**TASK REQUIREMENTS**: Without including any picture, repeat the records below exactly.
━━━ DATA FOR THE TASK
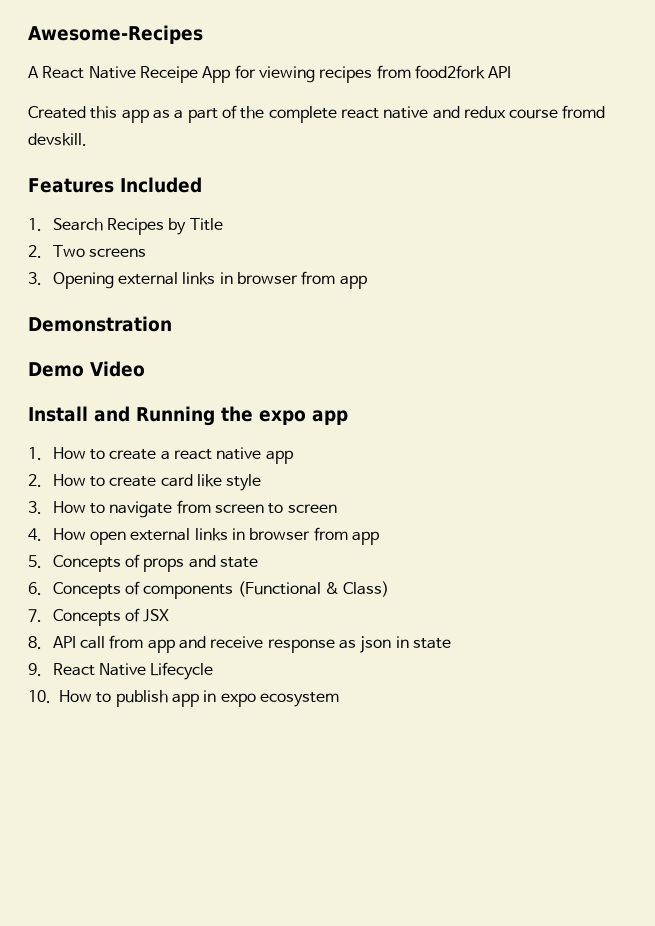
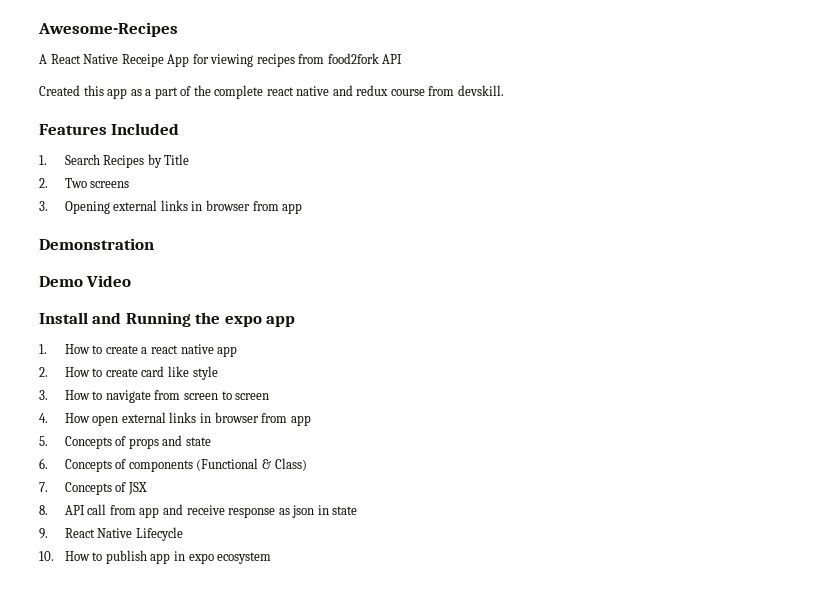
[562,105,606,119] fromd -> [428,86,455,96] from

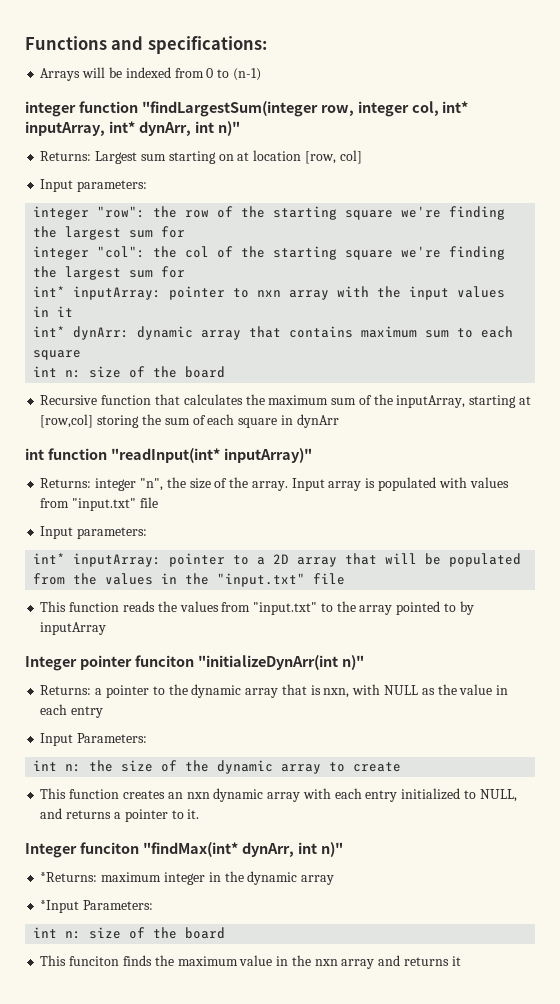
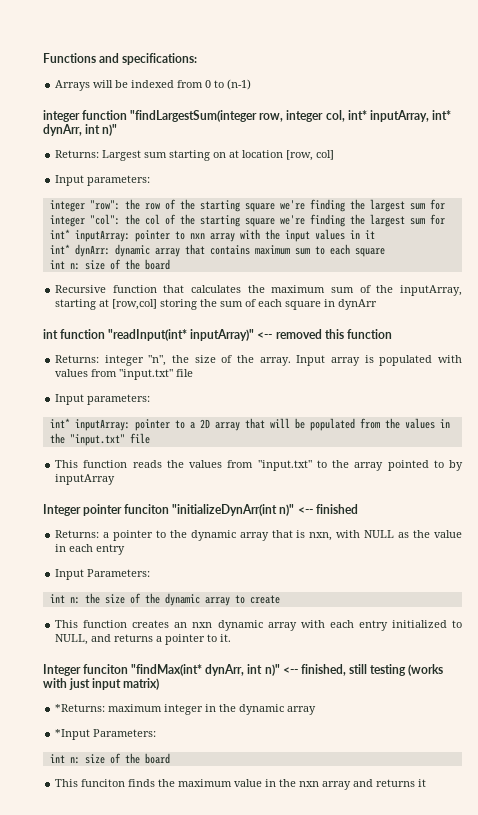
(312, 455) none -> [257,329,392,339] <-- removed this function
(364, 662) none -> [297,504,358,514] <-- finished
(343, 849) none -> [282,664,444,676] [43,678,160,690] <-- finished, still testing (works with just input matrix)

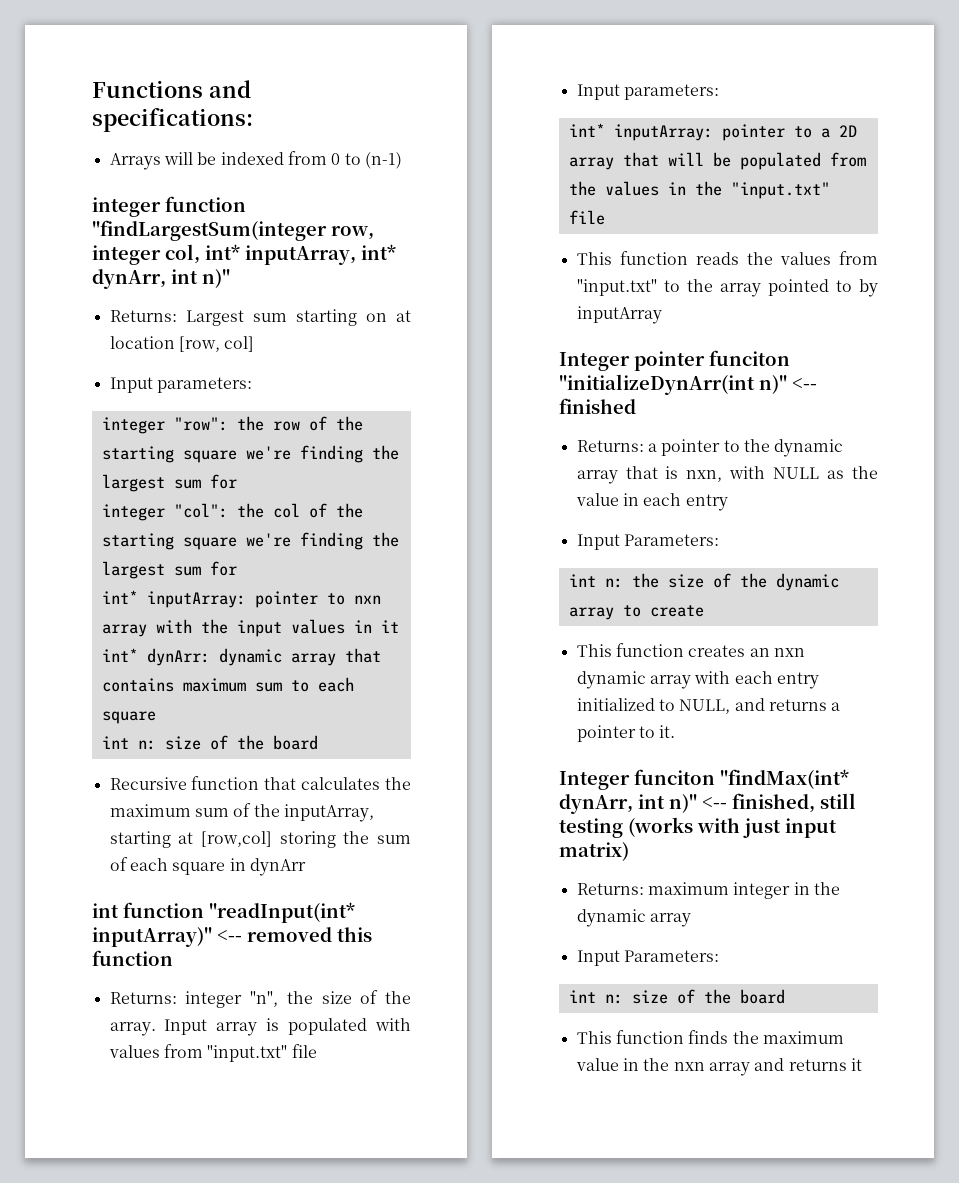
[55,704,106,712] *Returns: -> [576,883,644,895] Returns:
[55,729,91,740] *Input -> [576,950,620,966] Input
[81,779,126,787] funciton -> [615,1030,684,1044] function

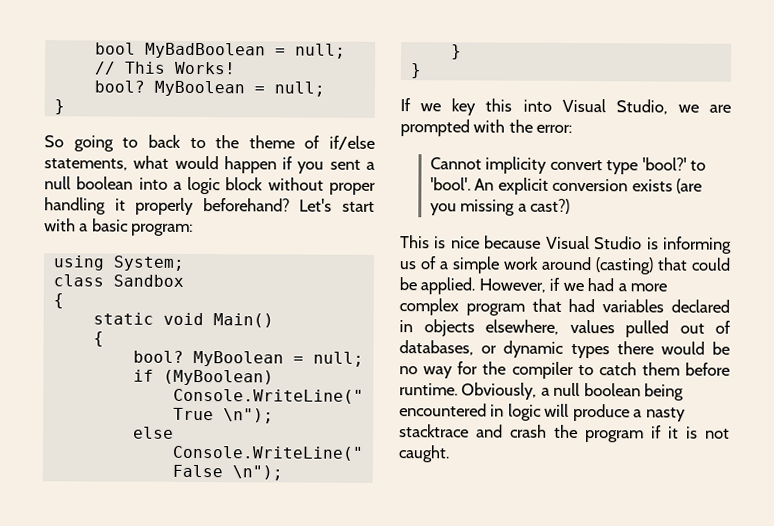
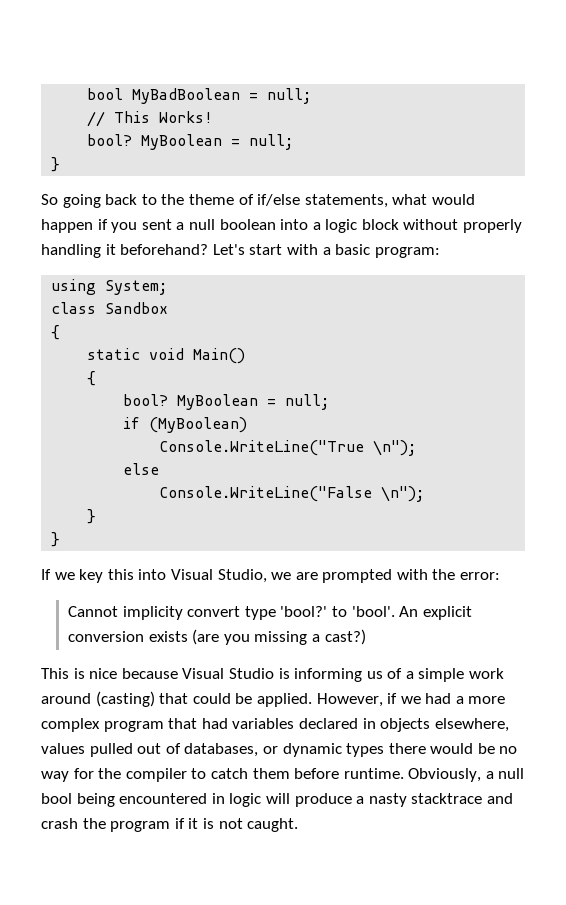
[122,137,139,148] to -> (101, 201) none
[328,182,376,195] proper -> [463,219,523,233] properly
[135,197,195,215] properly -> (116, 249) none
[583,383,641,397] boolean -> [41,793,72,804] bool

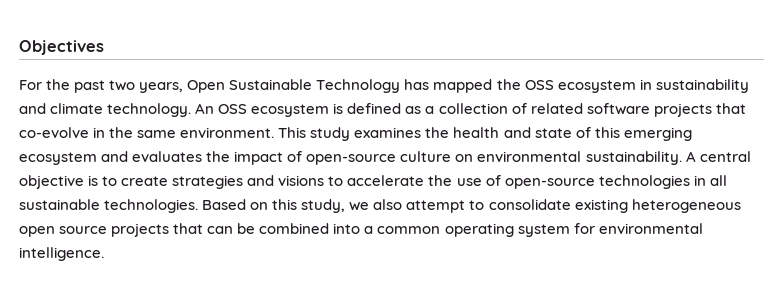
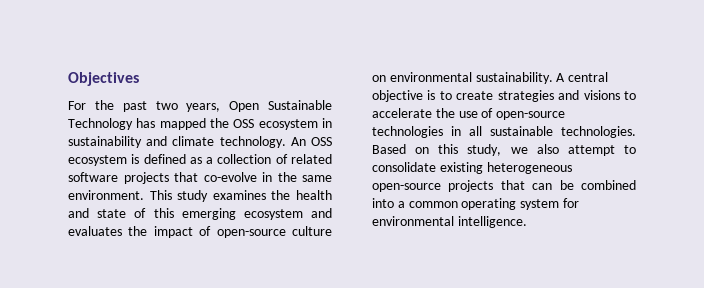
[19,226,108,237] open source -> [372,183,441,192] open-source

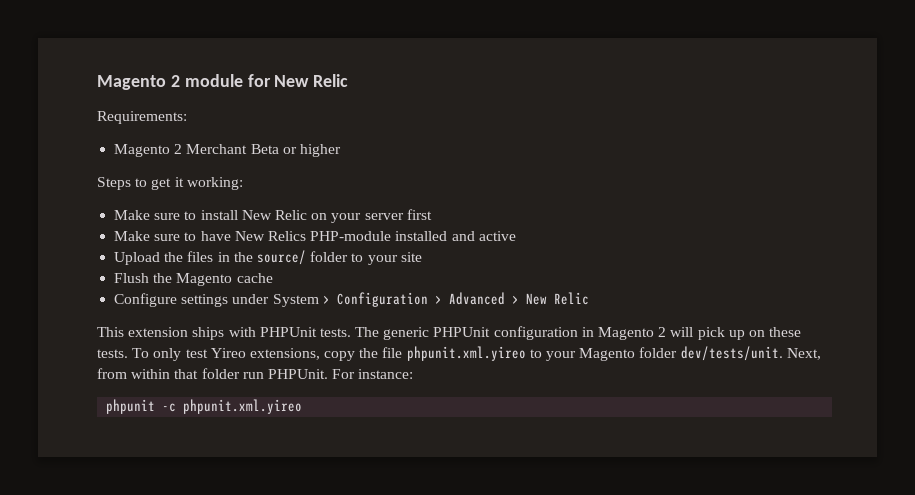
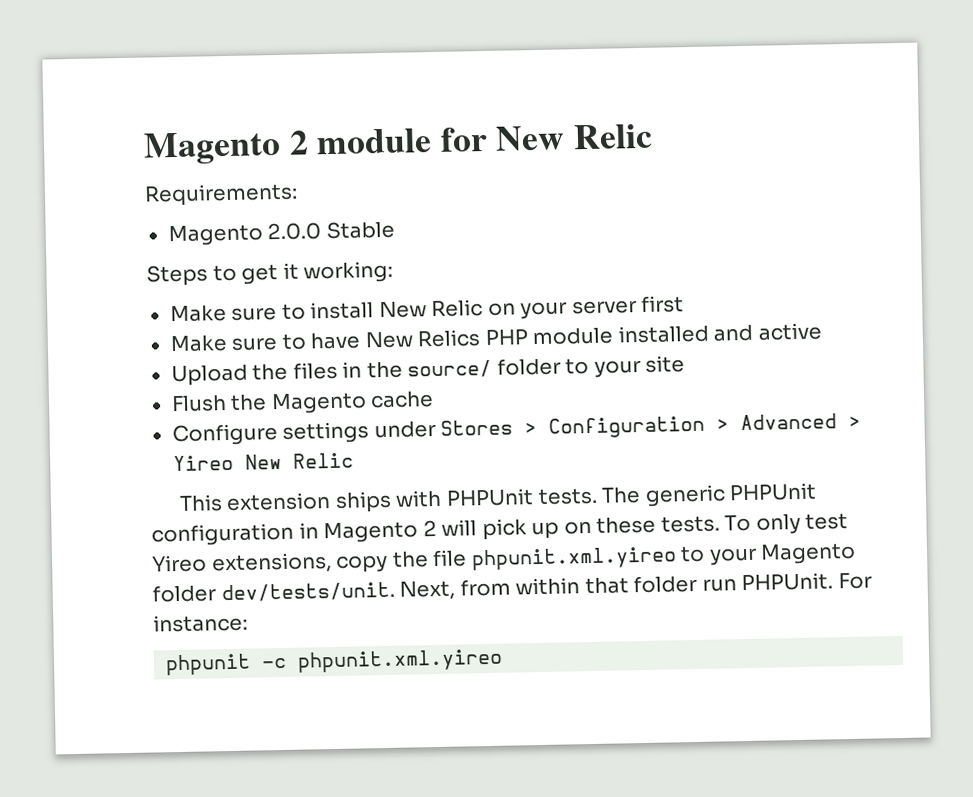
[174,144,341,157] 2 Merchant Beta or higher -> [267,220,395,241] 2.0.0 Stable
[310,231,392,241] PHP-module -> [484,327,614,346] PHP module
[272,294,319,307] System -> [440,419,514,436] Stores
(519, 299) none -> [172,454,234,472] Yireo

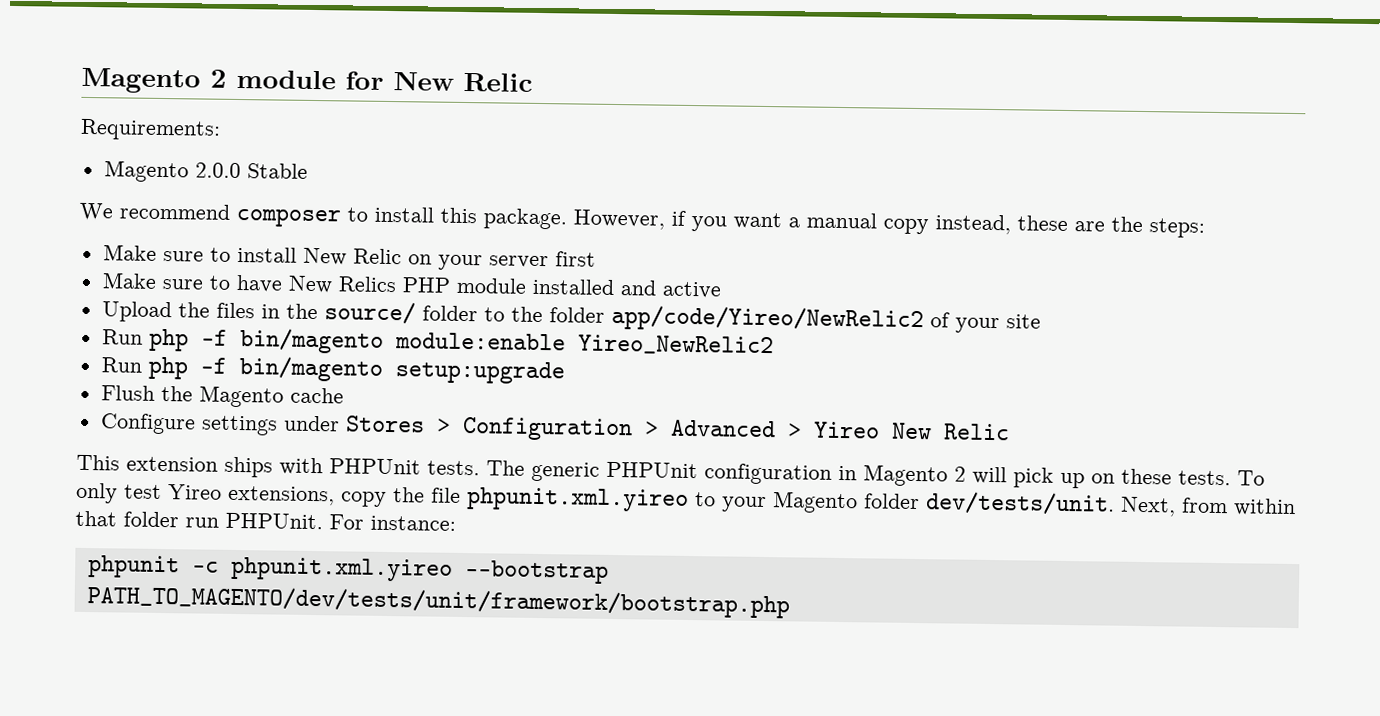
[146,260,394,287] Steps to get it working: -> [79,202,1205,238] We recommend composer to install this package. However, if you want a manual copy instead, these are the steps:
[593,355,686,378] your site -> [510,304,1041,334] [101,328,774,356] [100,356,565,385] the folder app/code/Yireo/NewRelic2 of your site // Run php -f bin/magento module:enable Yireo_NewRelic2 // Run php -f bin/magento setup:upgrade
(504, 660) none -> [464,560,609,584] [86,585,790,619] --bootstrap PATH_TO_MAGENTO/dev/tests/unit/framework/bootstrap.php

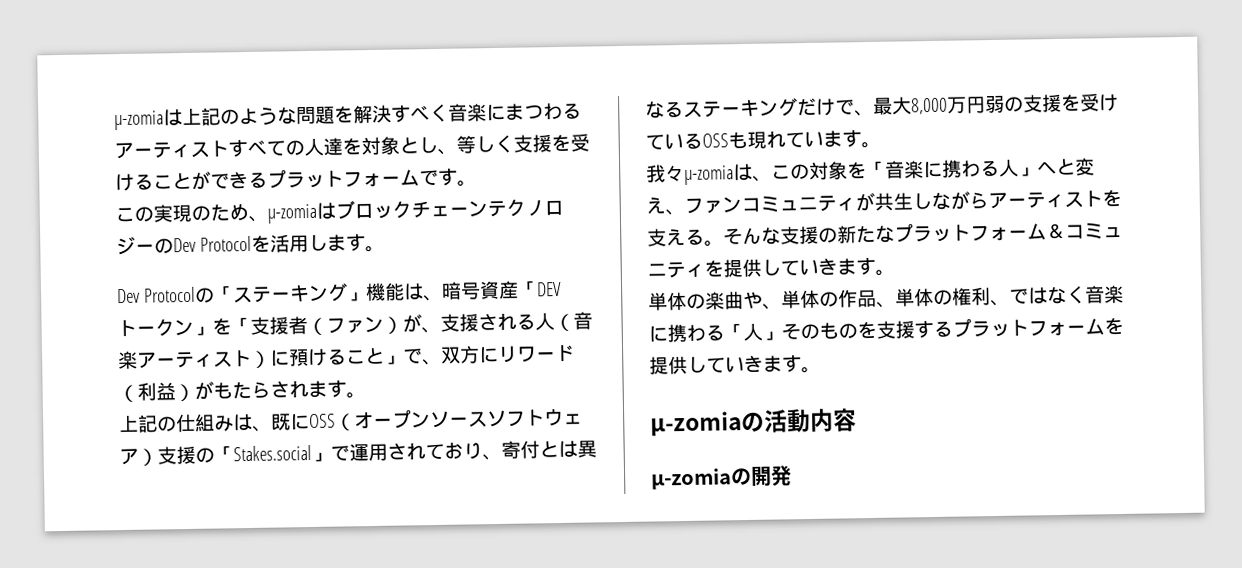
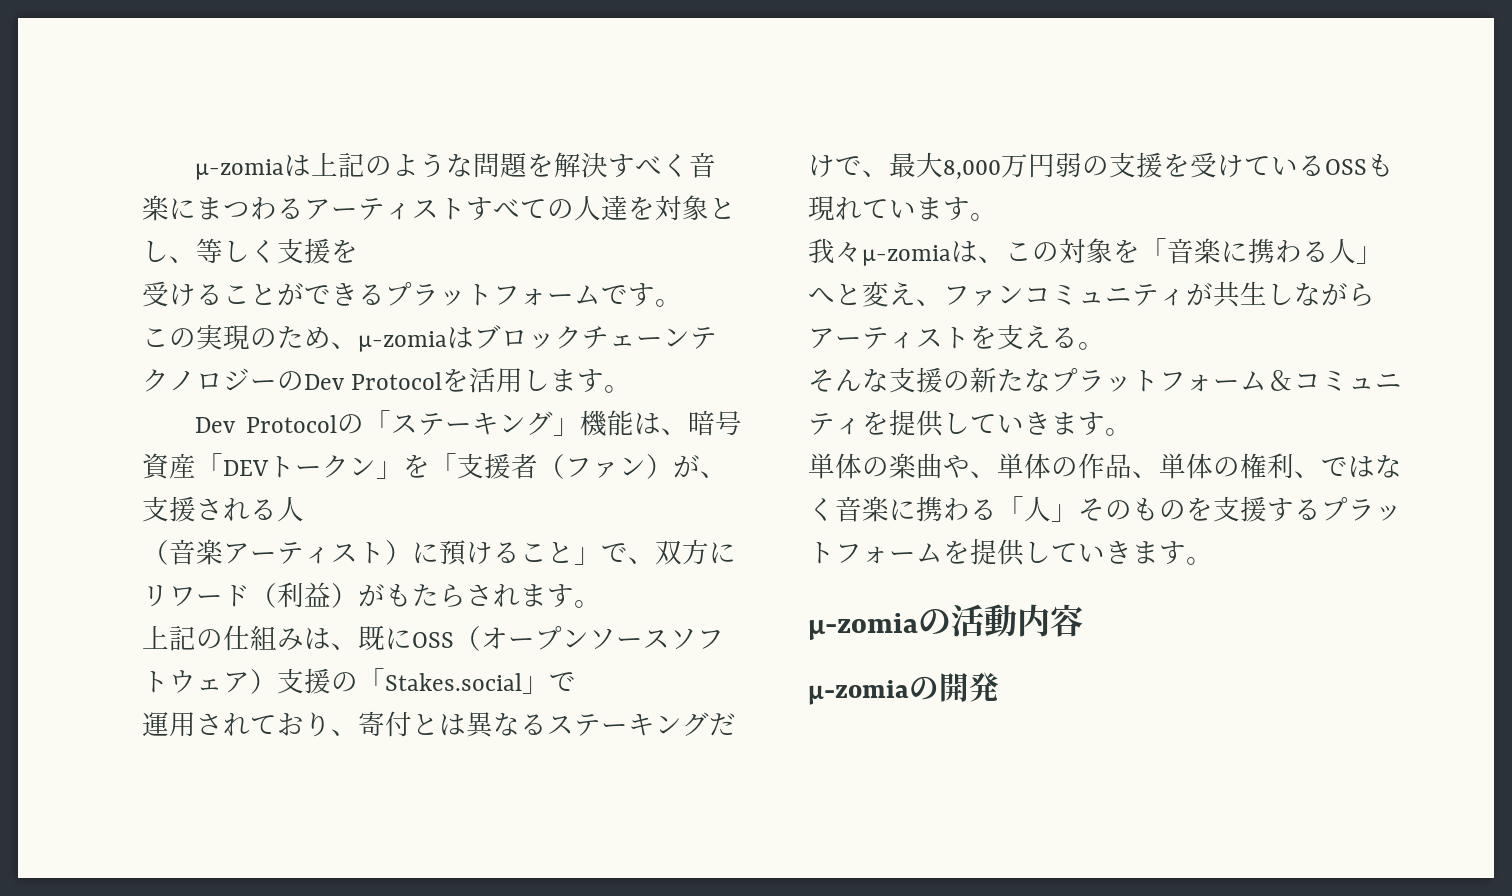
(571, 143) none -> (358, 251) //
(555, 322) none -> (304, 509) //
(350, 453) none -> (576, 681) //
(724, 243) none -> (1105, 346) //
━━━━━━
**ANSWER BOX**:
[562,105,606,119] fromd -> [428,86,455,96] from

(312, 455) none -> [257,329,392,339] <-- removed this function
(364, 662) none -> [297,504,358,514] <-- finished
(343, 849) none -> [282,664,444,676] [43,678,160,690] <-- finished, still testing (works with just input matrix)

[55,704,106,712] *Returns: -> [576,883,644,895] Returns:
[55,729,91,740] *Input -> [576,950,620,966] Input
[81,779,126,787] funciton -> [615,1030,684,1044] function

[122,137,139,148] to -> (101, 201) none
[328,182,376,195] proper -> [463,219,523,233] properly
[135,197,195,215] properly -> (116, 249) none
[583,383,641,397] boolean -> [41,793,72,804] bool

[19,226,108,237] open source -> [372,183,441,192] open-source

[174,144,341,157] 2 Merchant Beta or higher -> [267,220,395,241] 2.0.0 Stable
[310,231,392,241] PHP-module -> [484,327,614,346] PHP module
[272,294,319,307] System -> [440,419,514,436] Stores
(519, 299) none -> [172,454,234,472] Yireo

[146,260,394,287] Steps to get it working: -> [79,202,1205,238] We recommend composer to install this package. However, if you want a manual copy instead, these are the steps:
[593,355,686,378] your site -> [510,304,1041,334] [101,328,774,356] [100,356,565,385] the folder app/code/Yireo/NewRelic2 of your site // Run php -f bin/magento module:enable Yireo_NewRelic2 // Run php -f bin/magento setup:upgrade
(504, 660) none -> [464,560,609,584] [86,585,790,619] --bootstrap PATH_TO_MAGENTO/dev/tests/unit/framework/bootstrap.php

(571, 143) none -> (358, 251) //
(555, 322) none -> (304, 509) //
(350, 453) none -> (576, 681) //
(724, 243) none -> (1105, 346) //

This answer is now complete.